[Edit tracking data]
[Start of section]
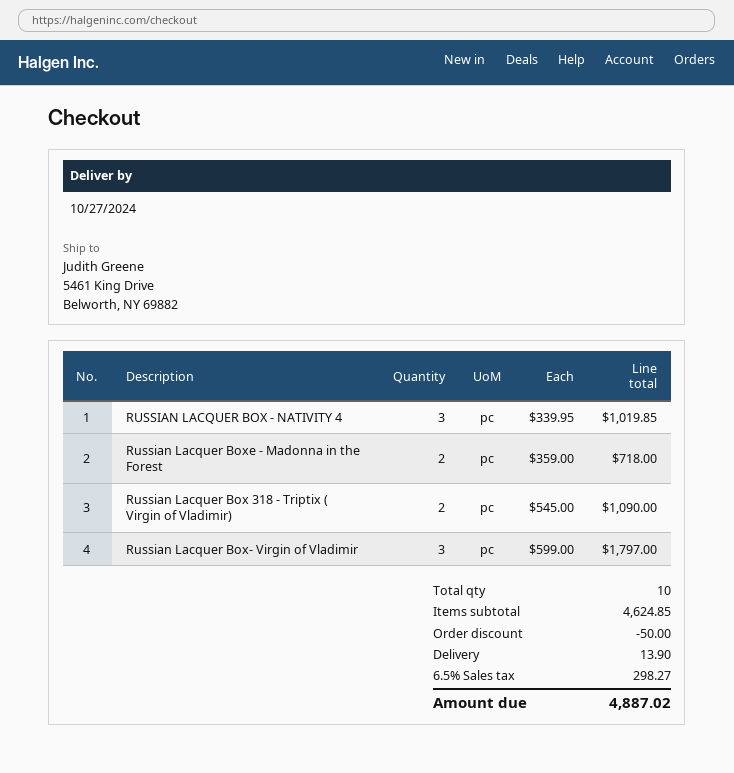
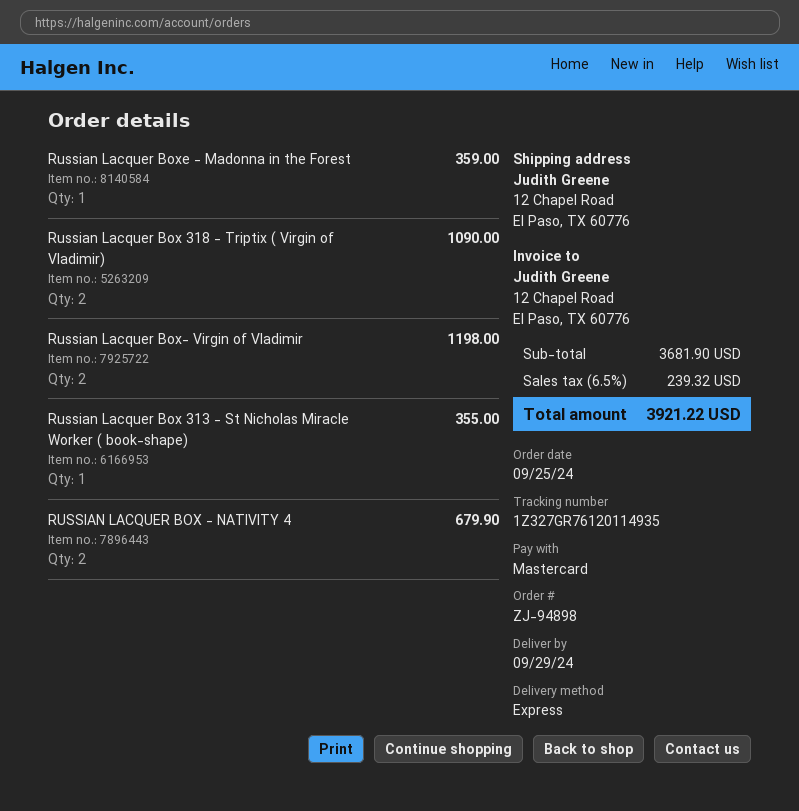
delivery date: 2024-10-27 -> 2024-09-29
ship to: 5461 King Drive, Belworth, NY 69882 -> 12 Chapel Road, El Paso, TX 60776
RUSSIAN LACQUER BOX - NATIVITY 4: 3 for 1019.85 -> 2 for 679.90
Russian Lacquer Boxe - Madonna in the Forest: 2 for 718.00 -> 1 for 359.00
Russian Lacquer Box- Virgin of Vladimir: 3 for 1797.00 -> 2 for 1198.00
Russian Lacquer Box 313 - St Nicholas Miracle Worker ( book-shape): none -> 1 for 355.00
subtotal: 4624.85 -> 3681.90
discount: 50.00 -> none
shipping: 13.90 -> none
tax: 6.5% = 298.27 -> 6.5% = 239.32
total: 4887.02 -> 3921.22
[End of section]
What is expected
Keep every word of the records and none of the pictures when you print them again.

Exercise response
delivery date: 2024-10-27 -> 2024-09-29
ship to: 5461 King Drive, Belworth, NY 69882 -> 12 Chapel Road, El Paso, TX 60776
RUSSIAN LACQUER BOX - NATIVITY 4: 3 for 1019.85 -> 2 for 679.90
Russian Lacquer Boxe - Madonna in the Forest: 2 for 718.00 -> 1 for 359.00
Russian Lacquer Box- Virgin of Vladimir: 3 for 1797.00 -> 2 for 1198.00
Russian Lacquer Box 313 - St Nicholas Miracle Worker ( book-shape): none -> 1 for 355.00
subtotal: 4624.85 -> 3681.90
discount: 50.00 -> none
shipping: 13.90 -> none
tax: 6.5% = 298.27 -> 6.5% = 239.32
total: 4887.02 -> 3921.22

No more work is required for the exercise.